Since the introduction of NVMe SSD the question of RAID has been ever-present. Traditional technologies haven’t been able to scale proportionally to the speed increase of new devices, so most multi-drive installation relied on mirroring, sacrificing TCO benefits.

At Xinnor, we applied our wealth of experience in mathematics, software architecture and knowledge of modern CPU, to create a new generation of RAID. A product designed to perform in modern compute and storage environments. A RAID product for NVMe.

Our design goals for the product were simple:

  • Today the fastest enterprise storage devices in their raw form can deliver up to 2.5M IOPs and 13 GBps of throughput. We want our RAID groups to deliver at least 90% of these, scaling to dozens of individual devices.
  • Our product need to be usable in disaggregated/composable (CDI) infrastructures with network-attached NVMe storage.
  • Installation and tuning need to be fast and simple.
  • We are a service part of a greater infrastructure, so there should be all the necessary APIs to easily integrate our product with the ecosystem.
  • Low CPU and memory footprint. Host resources are precious and they belong to the business application. As a service, we need to be as compact as possible.
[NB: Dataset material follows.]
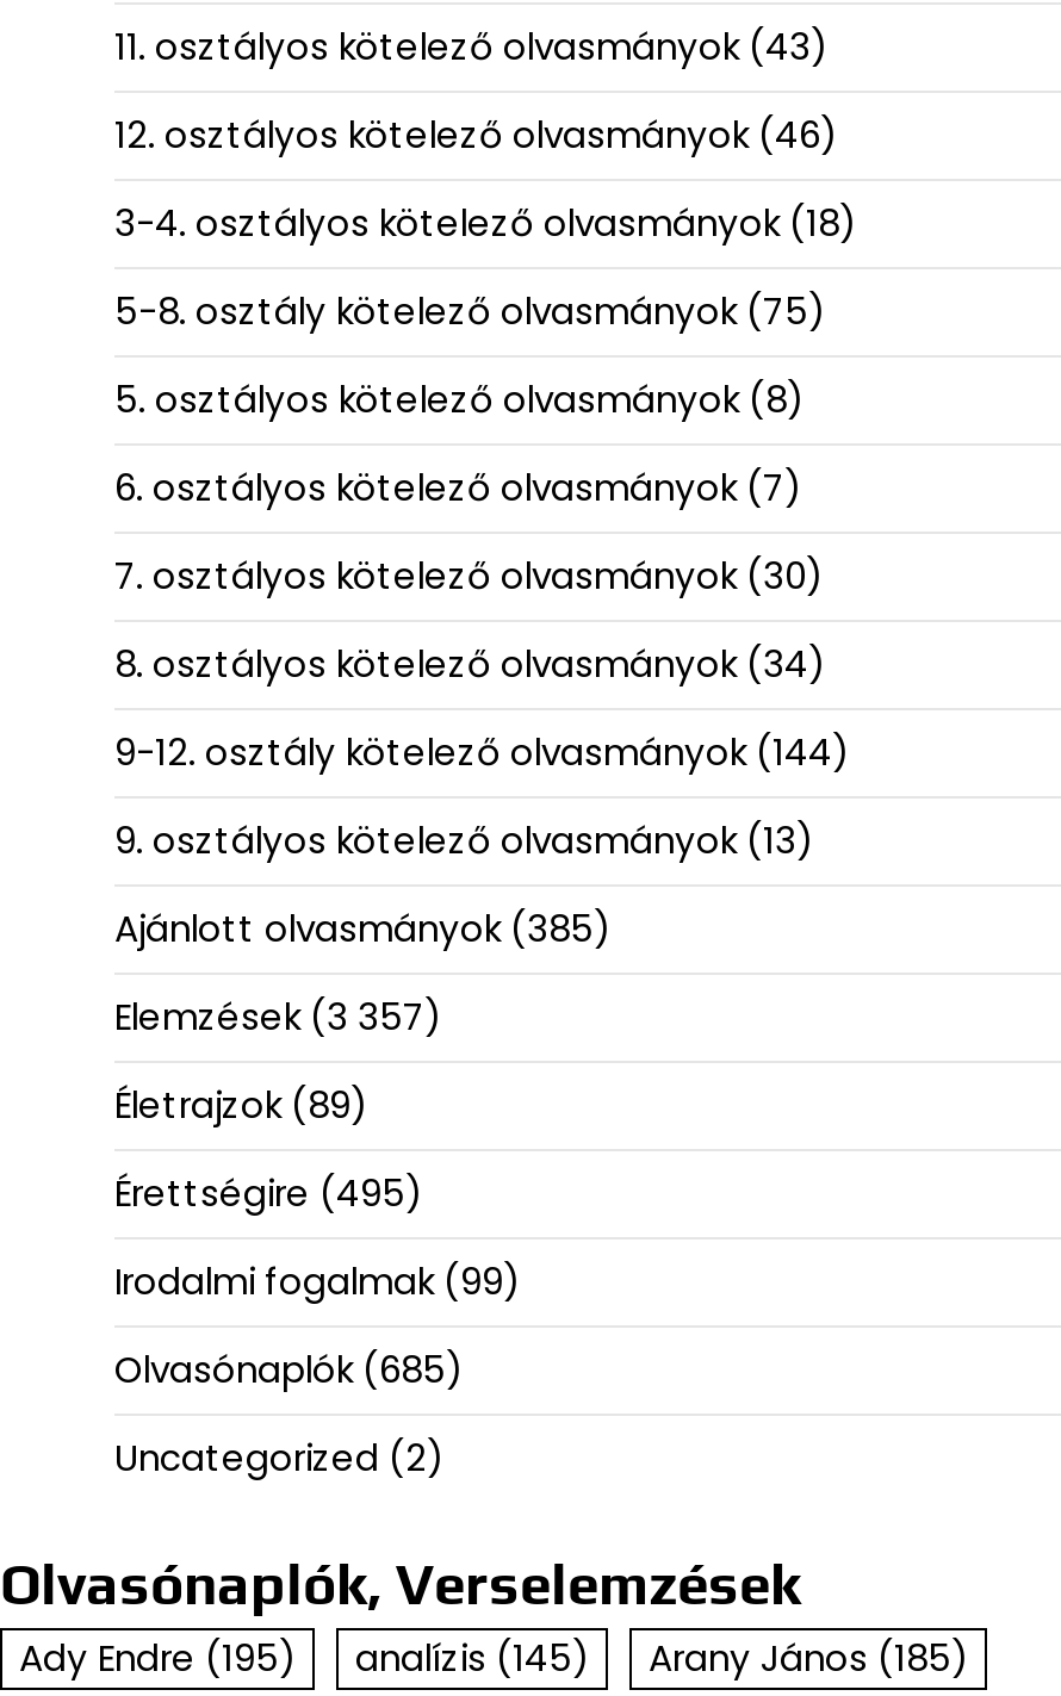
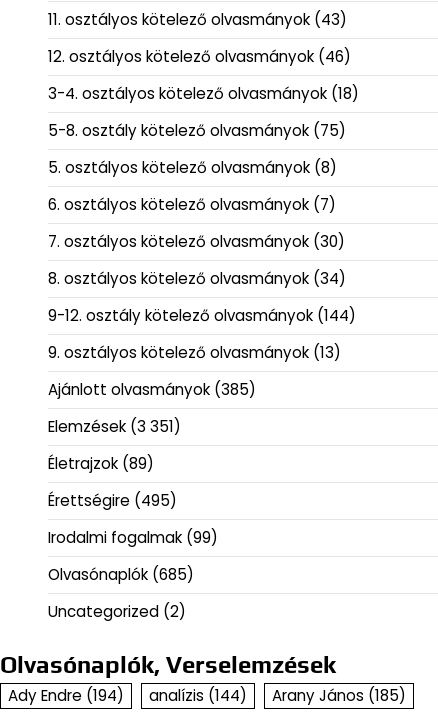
[114,991,441,1041] Elemzések (3 357) -> [48,416,181,437] Elemzések (3 351)
[19,1632,296,1682] Ady Endre(195) -> [8,685,124,706] Ady Endre(194)
[355,1632,589,1682] analízis(145) -> [149,685,247,706] analízis(144)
The result of this vision is xiRAID – a simple software module of unmatched performance to replace any other hardware, hybrid or software RAID.

xiRAID in relation to other system components

xiRAID in relation to other system components

Before we show the solution, let’s take a closer look at the issue. We’ll run a simple test of 24 NVMe devices grouped together with mdraid, which is a staple software RAID for Linux along with its sibling, Intel VROC. Let’s put some random 4k read workload on our bench configuration detailed below:

[global]


rw=randrw


bs=4k


rwmixread=100


iodepth=128


direct=1


ioengine=libaio


runtime=600


numjobs=64


gtod_reduce=1


norandommap


randrepeat=0


gtod_reduce=1


buffered=0


size=100%


time_based


refill_buffers


group_reporting


random_generator=tausworthe64


[vol1]


filename=/dev/md0

We observe our test performance hitting a wall just below 2M IOPs. Launching htop we can visualize the issue – some CPU cores are running at 100% load or close to it, some are idle.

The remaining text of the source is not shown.